Monday, April 13, 2020

What one does while waiting out a pandemic: a note meant to be more provocative than it appears



I wrote this as a friends-only post for Facebook, the method I typically use to address a large but quite specific audience. Circumstances make me believe there is no way to post this there in the midst of immediate personal tragedies without seeming monumentally insensitive, so I am semi-concealing this meditation on Counterforces.

I write this right after listening to an NPR interview with a nurse who drove from Boise, Idaho to Harlem Hospital to volunteer for the Covid-19 ward, and feel more than ever my incompetence in the face of a tragedy that demands the simplest and least reflective responses, such as sewing cloth masks for those who need them.

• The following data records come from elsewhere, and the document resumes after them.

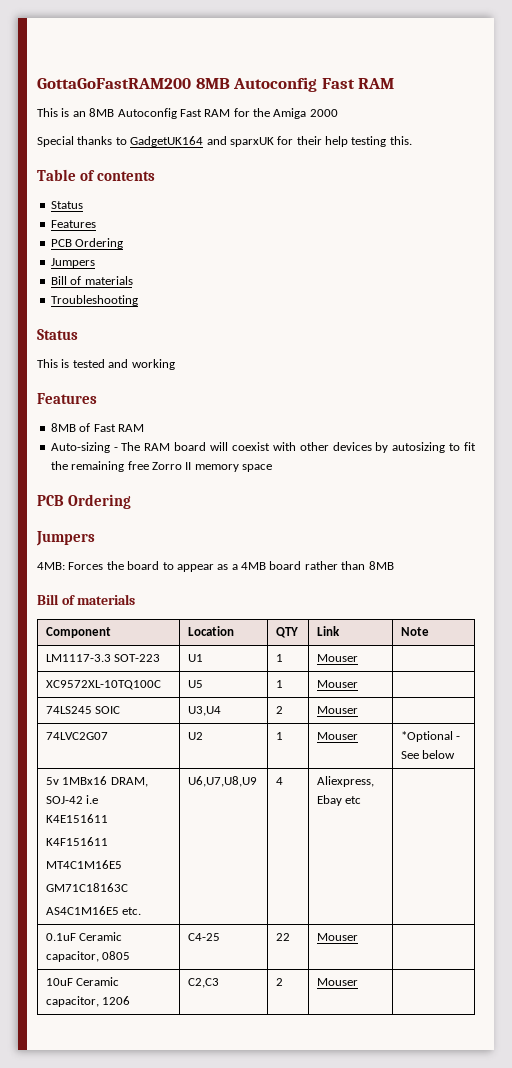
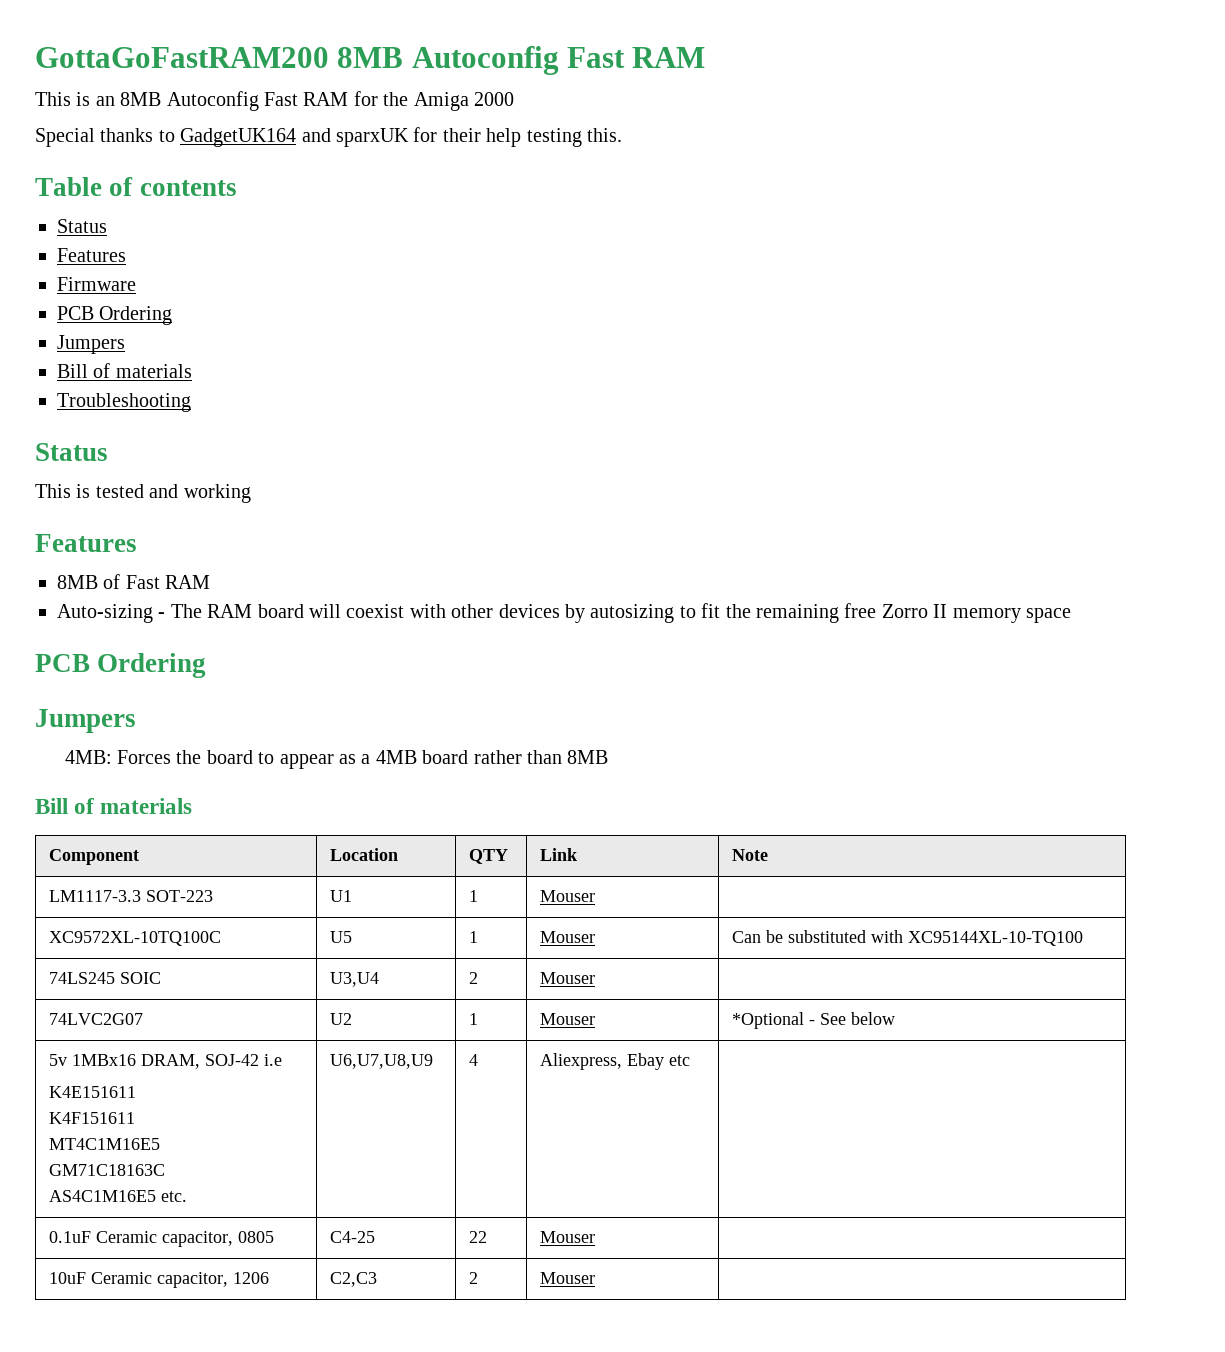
+ Firmware
- XC9572XL-10TQ100C | U5 | 1 | Mouser |
+ XC9572XL-10TQ100C | U5 | 1 | Mouser | Can be substituted with XC95144XL-10-TQ100

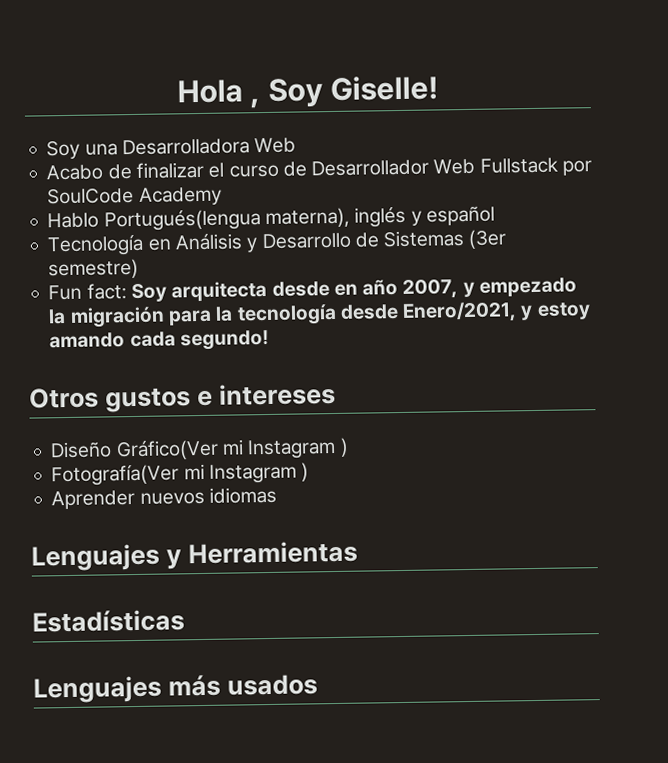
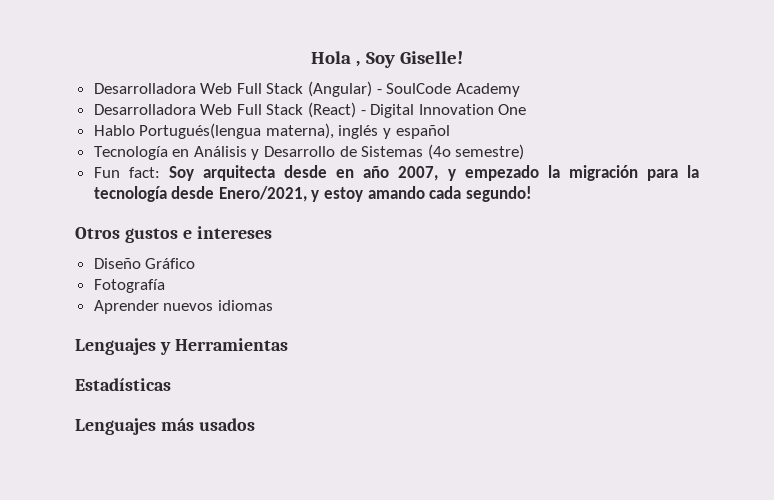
- Soy una Desarrolladora Web
- Acabo de finalizar el curso de Desarrollador Web Fullstack por SoulCode Academy
+ Desarrolladora Web Full Stack (Angular) - SoulCode Academy
+ Desarrolladora Web Full Stack (React) - Digital Innovation One
- Tecnología en Análisis y Desarrollo de Sistemas (3er semestre)
+ Tecnología en Análisis y Desarrollo de Sistemas (4o semestre)
- Diseño Gráfico(Ver mi Instagram )
- Fotografía(Ver mi Instagram )
+ Diseño Gráfico
+ Fotografía

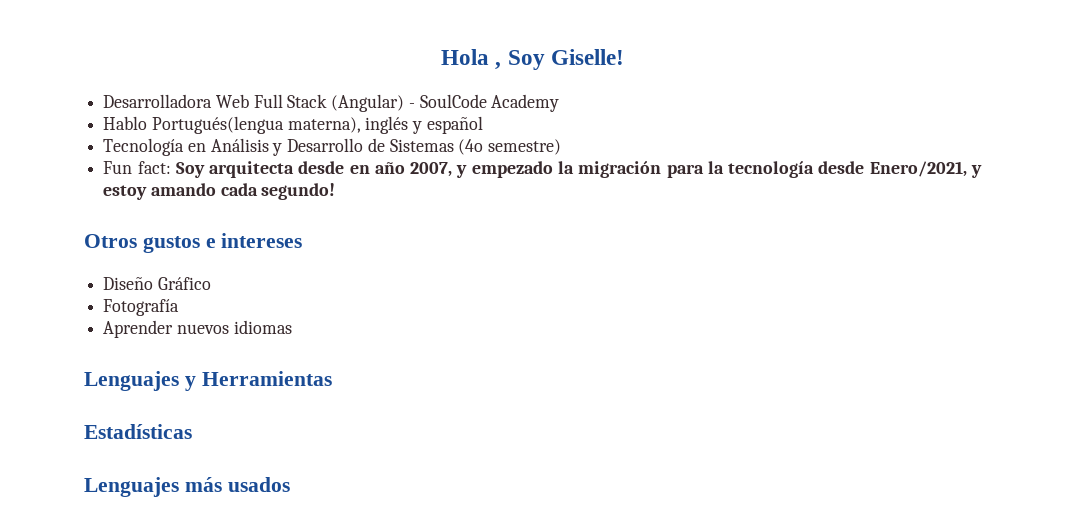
- Desarrolladora Web Full Stack (React) - Digital Innovation One

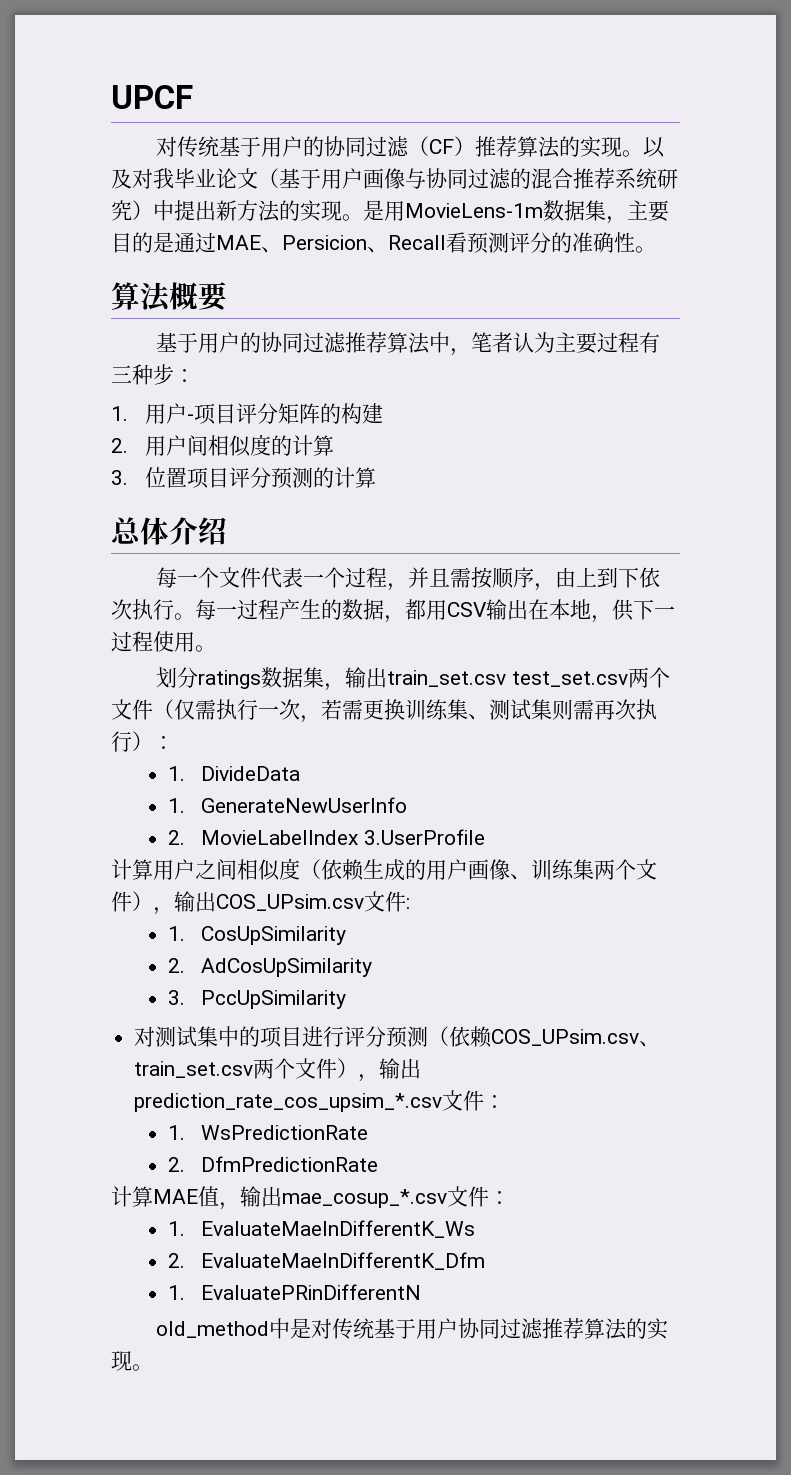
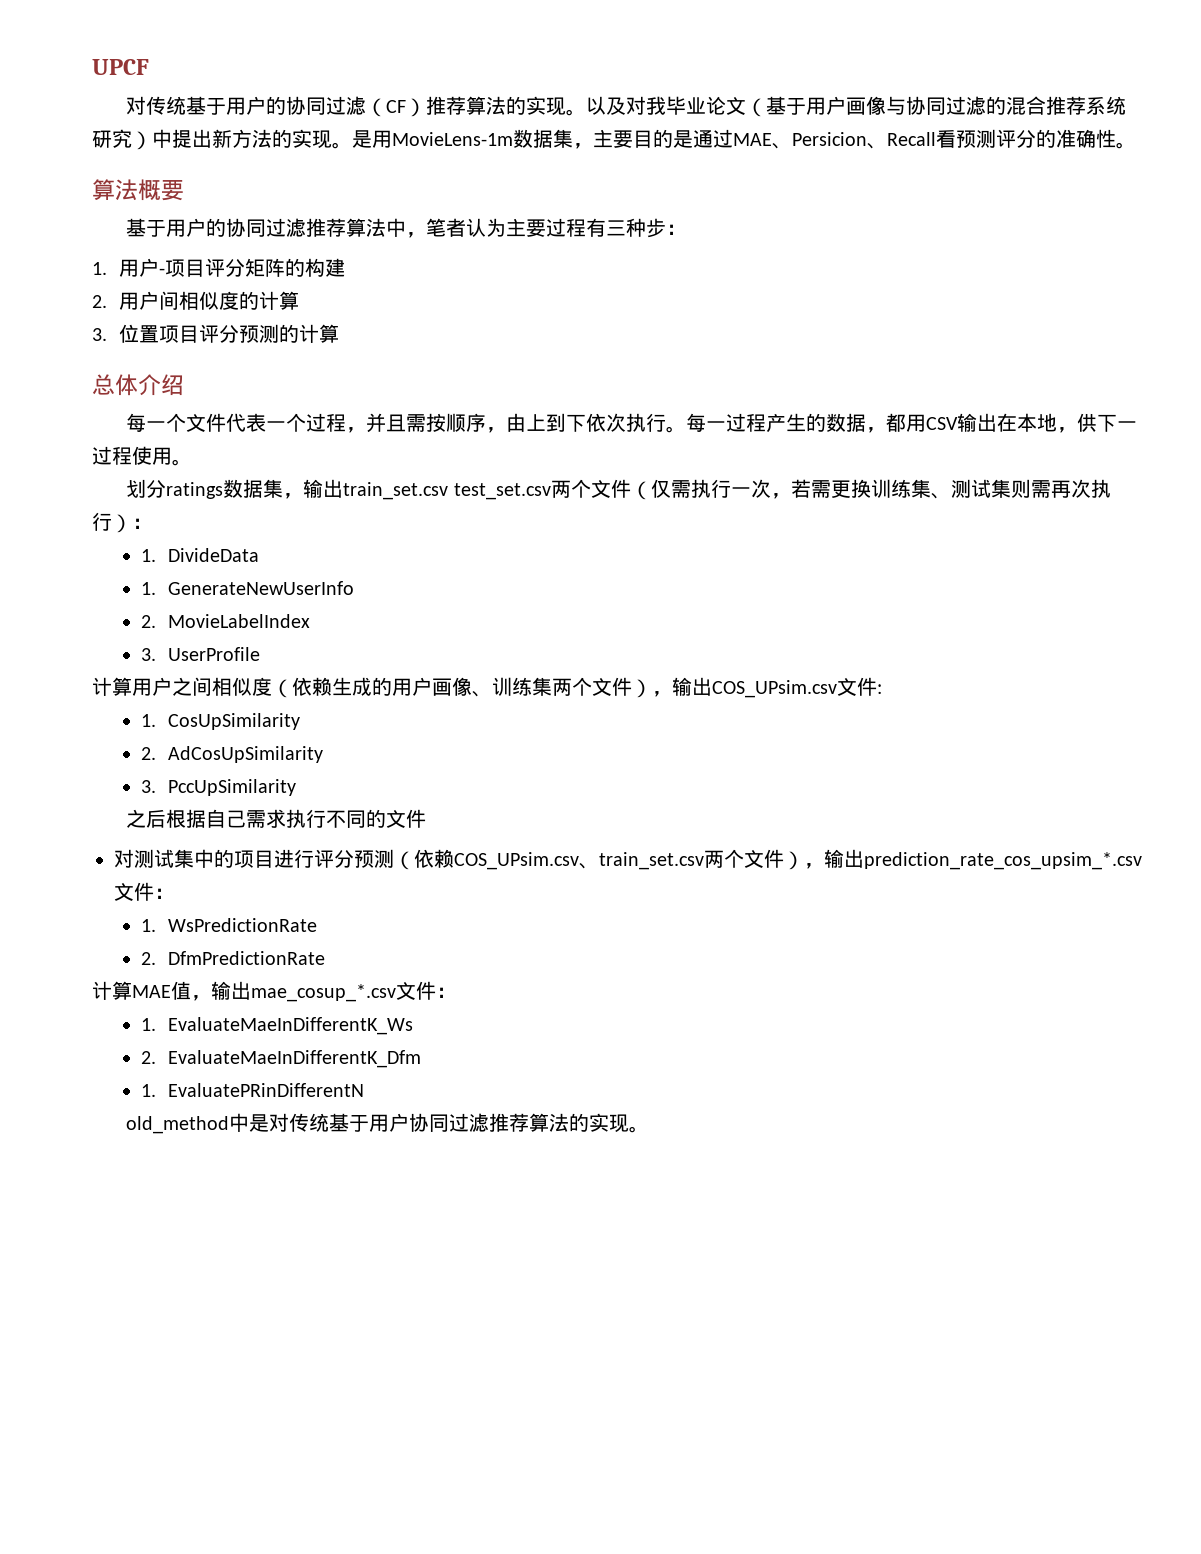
- 2. MovieLabelIndex 3.UserProfile
+ 2. MovieLabelIndex
+ 3. UserProfile
+ 之后根据自己需求执行不同的文件

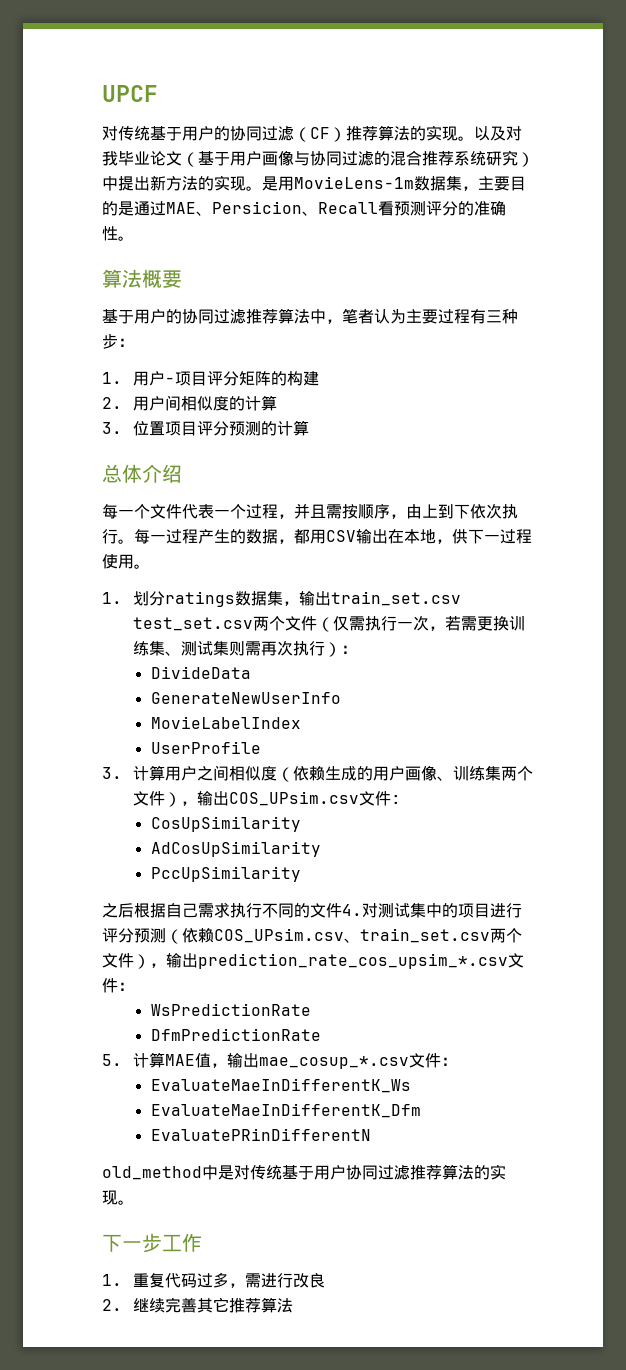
- 划分ratings数据集，输出train_set.csv test_set.csv两个文件（仅需执行一次，若需更换训练集、测试集则需再次执行）：
+ 1.划分ratings数据集，输出train_set.csv test_set.csv两个文件（仅需执行一次，若需更换训练集、测试集则需再次执行）：
- 1. DivideData
+ DivideData
- 1. GenerateNewUserInfo
+ GenerateNewUserInfo
- 2. MovieLabelIndex
+ MovieLabelIndex
- 3. UserProfile
+ UserProfile
- 计算用户之间相似度（依赖生成的用户画像、训练集两个文件），输出COS_UPsim.csv文件:
+ 3.计算用户之间相似度（依赖生成的用户画像、训练集两个文件），输出COS_UPsim.csv文件:
- 1. CosUpSimilarity
+ CosUpSimilarity
- 2. AdCosUpSimilarity
+ AdCosUpSimilarity
- 3. PccUpSimilarity
+ PccUpSimilarity
- 之后根据自己需求执行不同的文件
- 对测试集中的项目进行评分预测（依赖COS_UPsim.csv、train_set.csv两个文件），输出prediction_rate_cos_upsim_*.csv文件：
+ 之后根据自己需求执行不同的文件4.对测试集中的项目进行评分预测（依赖COS_UPsim.csv、train_set.csv两个文件），输出prediction_rate_cos_upsim_*.csv文件：
- 1. WsPredictionRate
+ WsPredictionRate
- 2. DfmPredictionRate
+ DfmPredictionRate
- 计算MAE值，输出mae_cosup_*.csv文件：
+ 5.计算MAE值，输出mae_cosup_*.csv文件：
- 1. EvaluateMaeInDifferentK_Ws
+ EvaluateMaeInDifferentK_Ws
- 2. EvaluateMaeInDifferentK_Dfm
+ EvaluateMaeInDifferentK_Dfm
- 1. EvaluatePRinDifferentN
+ EvaluatePRinDifferentN
+ 下一步工作
+ 1.重复代码过多，需进行改良
+ 2.继续完善其它推荐算法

On the other hand, I have been remembering recently the Polish émigré poet Czeslaw Milosz’ account, in his autobiography Native Realm, of being suddenly pinned down by the machine gun fire of the unanticipated Warsaw Uprising while walking to a friend’s house to discuss the project of translating T. S. Eliot’s “The Waste Land” into Polish, and then crawling to another friend’s house where he spent two weeks, hiding whenever the SS searched the building. He used the time to read a comprehensive history of the Polish peasantry, an activity that stood him in good stead when he became a cultural attaché in the foreign service of the Communist government installed by the Red Army. But that, as usual, is not the main point of this post.

I am probably the only person in Atlanta (not the only one in America, I feel certain) who has currently felt the need to reread, if not Turgenev’s Fathers and Sons, then Kenneth Rexroth’s commentary on it in More Classics Revisited, pp. 115-117, which I was able to find online. Gary Shteyngart’s 2006 recommendation of Turgenev’s novel (https://www.npr.org/templates/story/story.php?storyId=5684676) withholds the salient episode to which I want to refer, and which Rexroth makes central to his argument, so consider this a spoiler alert.

Fathers and Sons was the first Russian novel that Western European writers of the 1860s took seriously. It presents the tensions between well-off, socially and politically liberal fathers on their estates in the countryside, and their socially and politically radical sons Arkady and Bazarov, back from university, sneering at their fathers’ insufficiently radical political and social views and identifying with the peasants, who regard the kids as a couple of buffoons.

The sons end up taking over from their fathers, Arkady becoming an enlightened landowner and Bazarov, more intransigently radical, becoming a country doctor who dies from accidentally infecting himself with typhus during an autopsy. Rexroth identifies this as a key episode in the greatest of Turgenev’s “ecological tragedies,” in which, according to Rexroth’s hypothesis, “Turgenev’s heroes die in the midst of their biota. In the final analysis that is why they die, not because they are political outcasts, impotent rebels, or superfluous men, but because something has gone wrong with their interconnectedness with the living world.”

Rexroth ended his analysis with this paragraph: “The years since Fathers and Sons have been years of revolutionary change and search for the meaning of life. The critics of each generation have concluded by saying, ‘Fathers and Sons is peculiarly appropriate to our time.’ Today we live at a moment in history of unparalleled incoherence, with ‘an old world dead and a new powerless to be born.’ …We are out of phase with the living world around us. We are all Bazarovs. Unlike him, few are innocent.”